* [Records]:
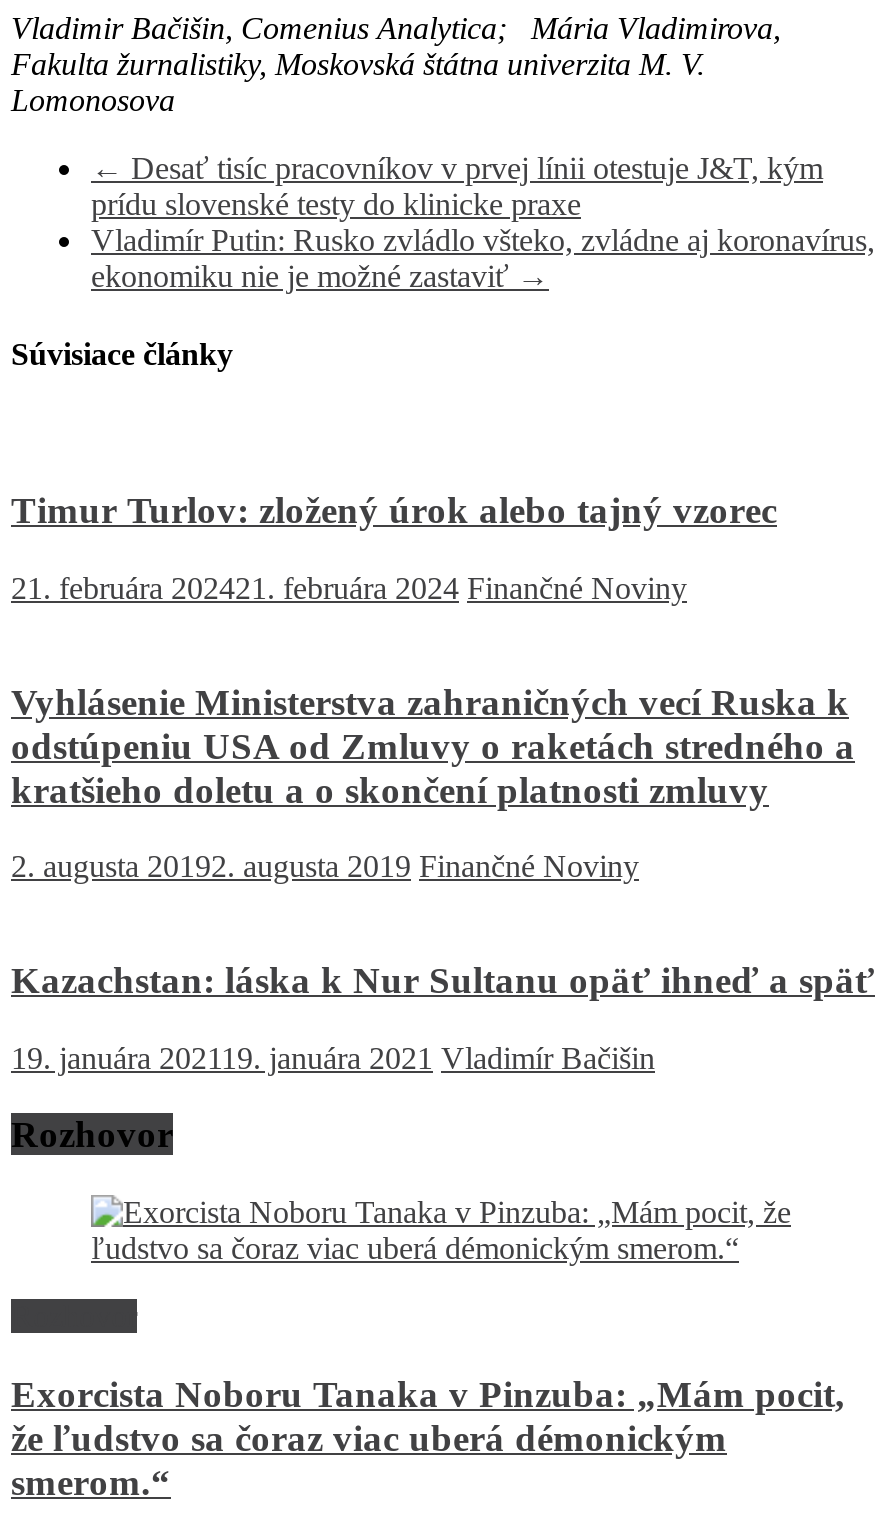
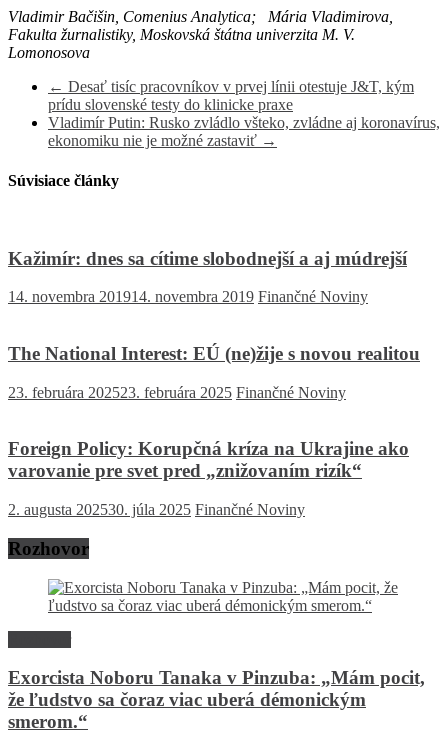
- Timur Turlov: zložený úrok alebo tajný vzorec
+ Kažimír: dnes sa cítime slobodnejší a aj múdrejší

- 21. februára 202421. februára 2024 Finančné Noviny
+ 14. novembra 201914. novembra 2019 Finančné Noviny

- Vyhlásenie Ministerstva zahraničných vecí Ruska k
- odstúpeniu USA od Zmluvy o raketách stredného a
- kratšieho doletu a o skončení platnosti zmluvy
+ The National Interest: EÚ (ne)žije s novou realitou

- 2. augusta 20192. augusta 2019 Finančné Noviny
+ 23. februára 202523. februára 2025 Finančné Noviny

- Kazachstan: láska k Nur Sultanu opäť ihneď a späť
+ Foreign Policy: Korupčná kríza na Ukrajine ako
+ varovanie pre svet pred „znižovaním rizík“

- 19. januára 2021 19. januára 2021 Vladimír Bačišin
+ 2. augusta 2025 30. júla 2025 Finančné Noviny
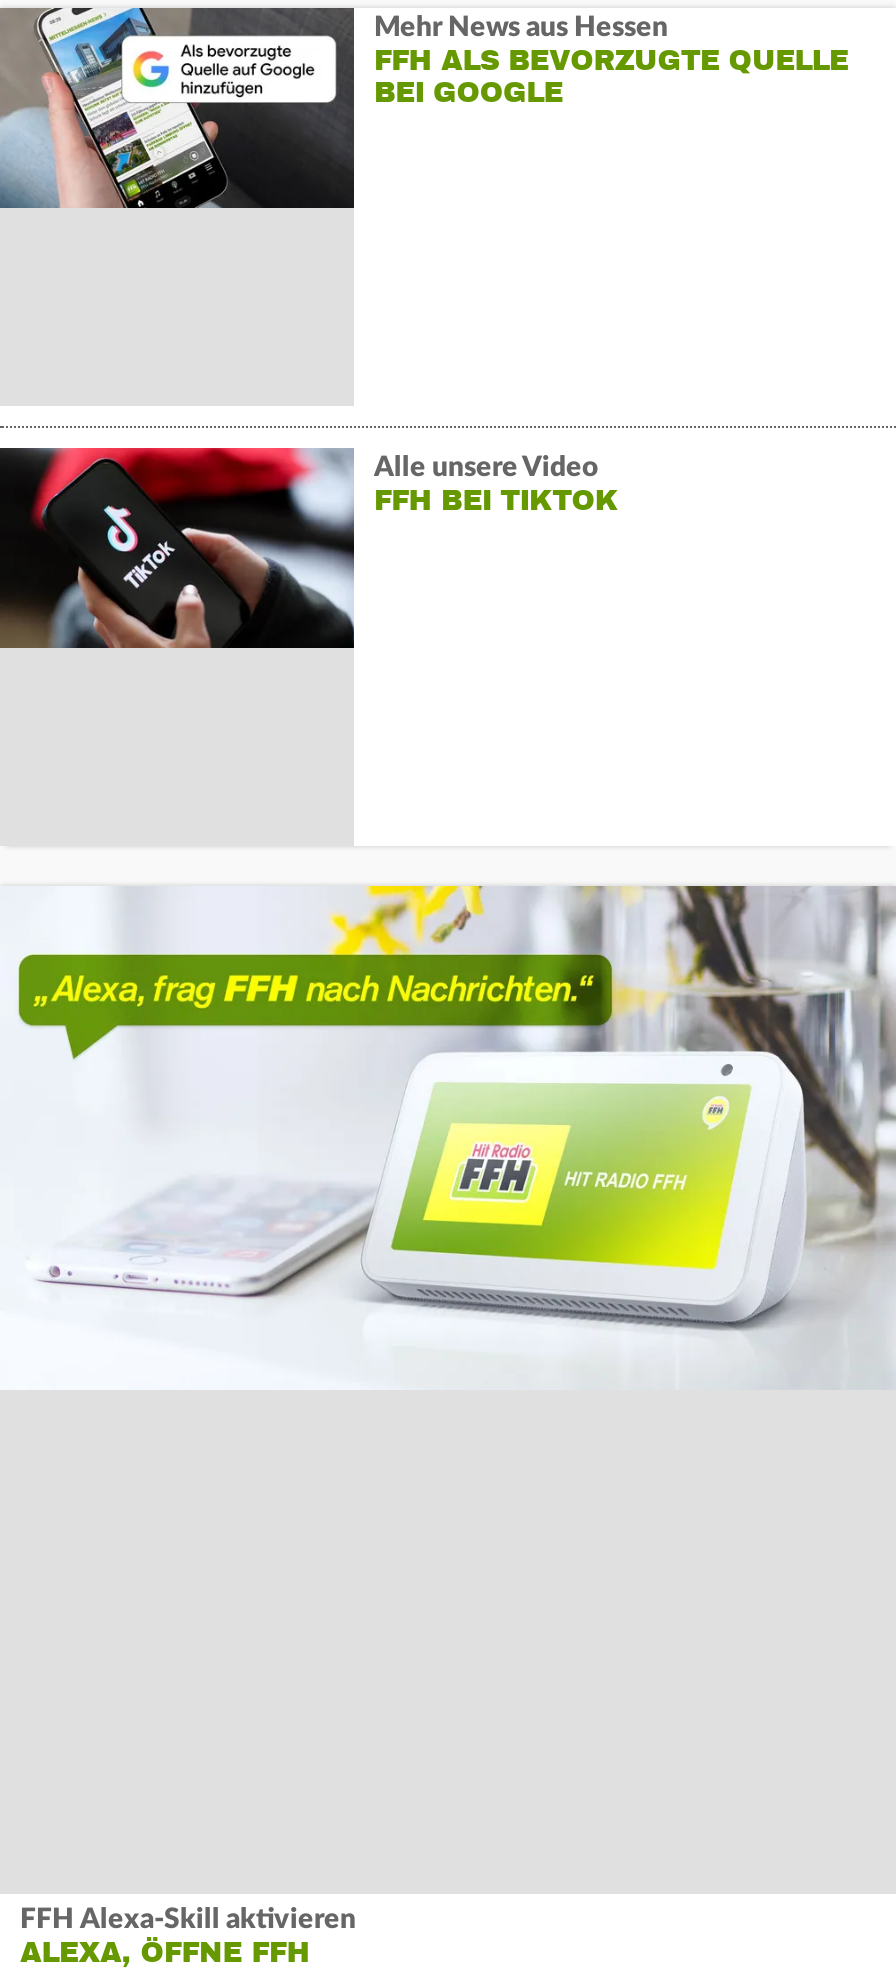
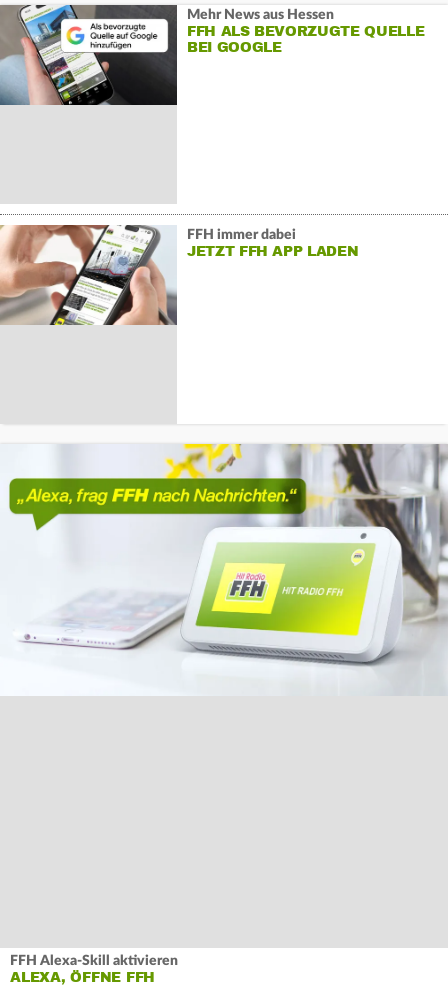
- [image]
- Alle unsere Video
- FFH BEI TIKTOK
+ [image]
+ FFH immer dabei
+ JETZT FFH APP LADEN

* [Exercise]: Print exactly the lines from the line with "- 19. januára" through the end of the data, both ends included, and print no pictures.

* [Reply to the exercise]:
- 19. januára 2021 19. januára 2021 Vladimír Bačišin
+ 2. augusta 2025 30. júla 2025 Finančné Noviny
- [image]
- Alle unsere Video
- FFH BEI TIKTOK
+ [image]
+ FFH immer dabei
+ JETZT FFH APP LADEN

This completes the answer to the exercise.